Section 611(2)(b) Application had no prospects of success

[51] Ms D’Ortenzio accepts that the test is an objective one as described by CPRE, “that it would have been reasonably apparent to Ms D’Ortenzio that the application had no reasonable prospects of success”: Walker v Mittagong Sands (T/A Cowra Quartz)10

[52] Ms D’Ortenzio rejects CPRE’s contention that the application was manifestly untenable or groundless or so lacking in merit or substance as to be not reasonably arguable.

[53] Ms D’Ortenzio rejects CPRE’s submission that a reasonable person in her position would have known that her application had no reasonable prospect of success at the time of filing, on receiving the materials filed by CPRE on 19 October 2017 or following the conclusion of her evidence.

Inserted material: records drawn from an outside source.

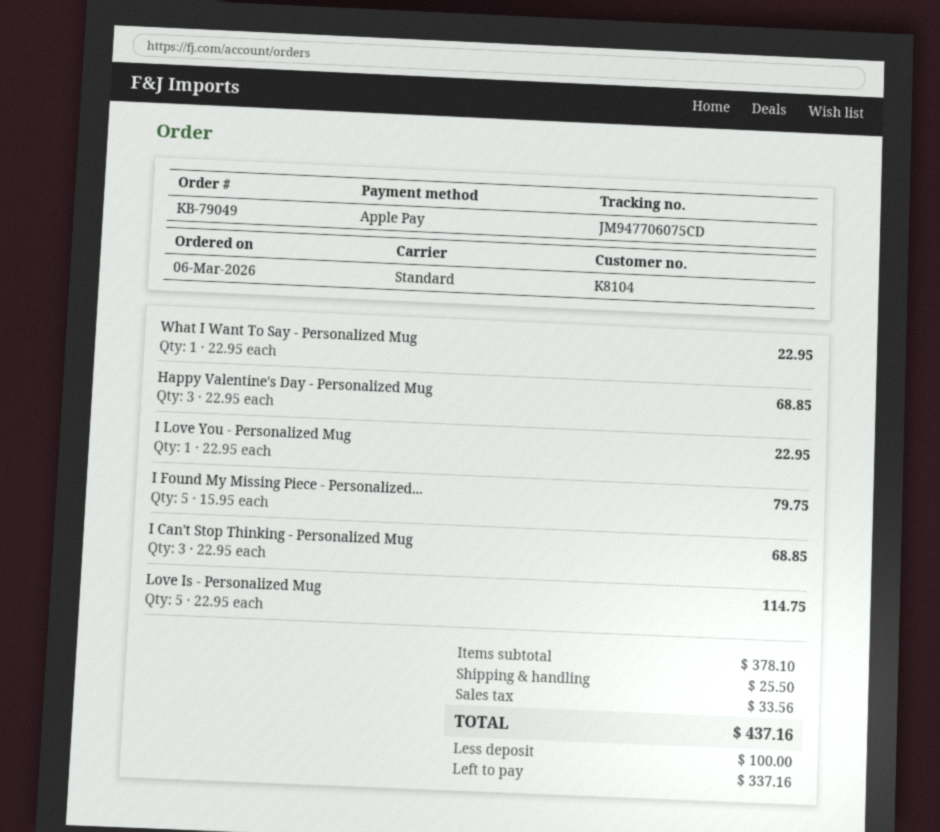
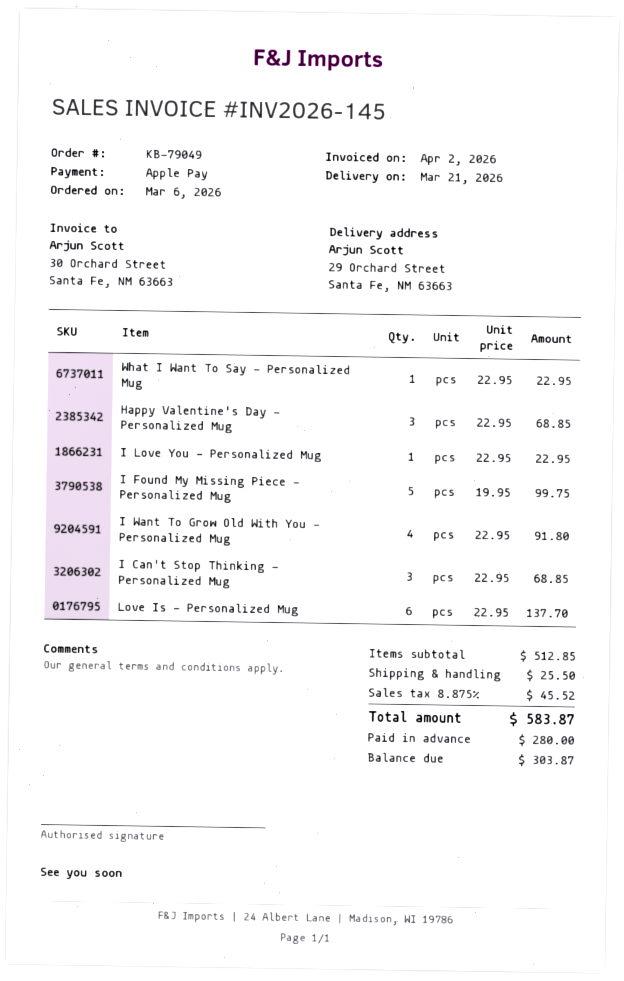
I Found My Missing Piece - Personalized...: 5 x 15.95 = 79.75 -> 5 x 19.95 = 99.75
Love Is - Personalized Mug: 5 x 22.95 = 114.75 -> 6 x 22.95 = 137.70
I Want To Grow Old With You - Personalized Mug: none -> 4 x 22.95 = 91.80
subtotal: 378.10 -> 512.85
tax: 33.56 -> 45.52
total: 437.16 -> 583.87
deposit: 100.00 -> 280.00
balance: 337.16 -> 303.87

[54] Ms D’Ortenzio contends that her relationship with CPRE was complicated by the fact that she was also a shareholder and her disputes with Mr Parletta over the shareholder issues.

[55] Ms D’Ortenzio did not rely on the opinion of Mr Minicozzi.

[56] Ms D’Ortenzio extended her legal representation to include an industrial barrister and later to Mr Blairs neither of whom are the subject of this costs application.

[57] Ms D’Ortenzio submits that a reasonable person would rely on the advice of her legal representatives, properly instructed in relation to their prospects of success.

Mr Minicozzi’s submission as to why costs should not be awarded

[58] Mr Minicozzi submits he was the solicitor representing Ms D’Ortenzio at the time the application was lodged and up to 31 October 2017.

[59] CPRE has not advanced any facts which establish that Mr Minicozzi encouraged Ms D’Ortenzio to pursue the application.

[60] CPRE contends that Mr Minicozzi suggested that Ms D’Ortenzio contacted the banks and Mr Bonomi which is at odds with their cross-examination of Ms D’Ortenzio which was based on the premise that Ms D’Ortenzio instructed Mr Minicozzi to contact the banks and Mr Bonomi.

[61] There is no evidence that Mr Minicozzi encouraged Ms D’Ortenzio to commence or continue with the application.

[62] Mr Minicozzi at all times relied on advice of counsel in relation to the application, as Ms D’Ortenzio was aware that he was not an expert in the industrial relations jurisdiction.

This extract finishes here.